I'd like to accumulate gradients across several batches. Training with iter_size is 2 and batch_size 16 should be the same as if I set iter_size = 1 and batch_size = 32. I suspect there is something I've missed in my code, because gradParams for both cases are not the same. I will be very appreciate if you help me to find out the problem.

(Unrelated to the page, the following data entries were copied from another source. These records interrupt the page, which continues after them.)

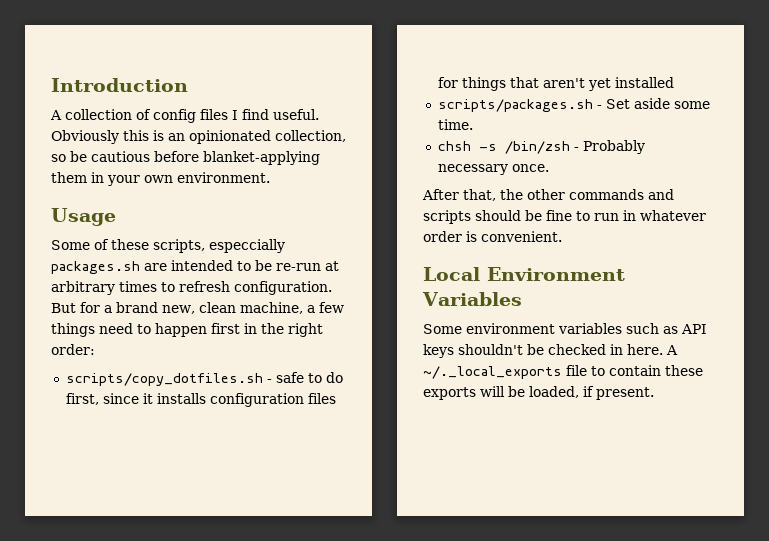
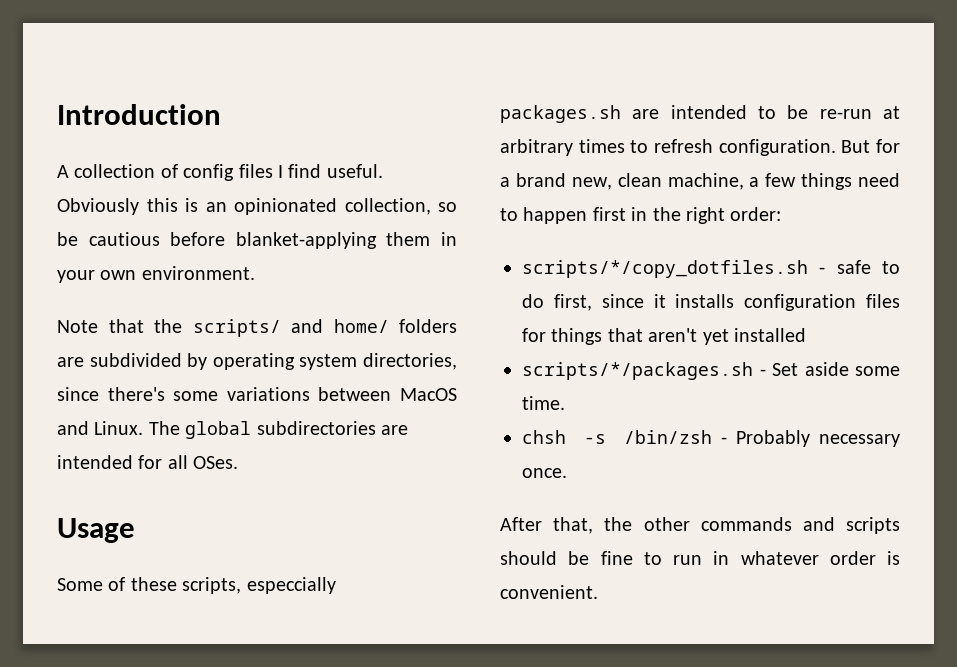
+ Note that the scripts/ and home/ folders are subdivided by operating system directories, since there's some variations between MacOS and Linux. The global subdirectories are intended for all OSes.
- scripts/copy_dotfiles.sh - safe to do first, since it installs configuration files for things that aren't yet installed
+ scripts/*/copy_dotfiles.sh - safe to do first, since it installs configuration files for things that aren't yet installed
- scripts/packages.sh - Set aside some time.
+ scripts/*/packages.sh - Set aside some time.
- Local Environment Variables
- Some environment variables such as API keys shouldn't be checked in here. A ~/._local_exports file to contain these exports will be loaded, if present.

Here is my code:

   local params, gradParams = net:getParameters()
   local iter_size = 2
   local batch_size = 16
   local iter = 0
   net:zeroGradParameters()
   for i, input, target in trainset:sampleiter(batch_size) do
      iter = iter + 1
      -- forward
      local input = input:cuda()
      local target = target:cuda()
      local output = net:forward(input)
      local loss = criterion:forward(output, target)
      local gradOutput = criterion:backward(output, target)
      local gradInput = net:backward(input, gradOutput)
      -- update
      if iter == iter_size then
          gradParams:mul(1.0/iter_size)
          net:updateGradParameters(0.9)
          net:updateParameters(0.01)
          iter = 0
          net:zeroGradParameters()
      end
   end

It is also worth mentioning that I manually set random seed for determinism when comparing results, so the difference is not due to random initialization of the network.

Solution

The problem was due to sampling, sampleiter returned images in different order for different batch sizes, so batches in these two cases contained different images and thus accumulated gradients were different.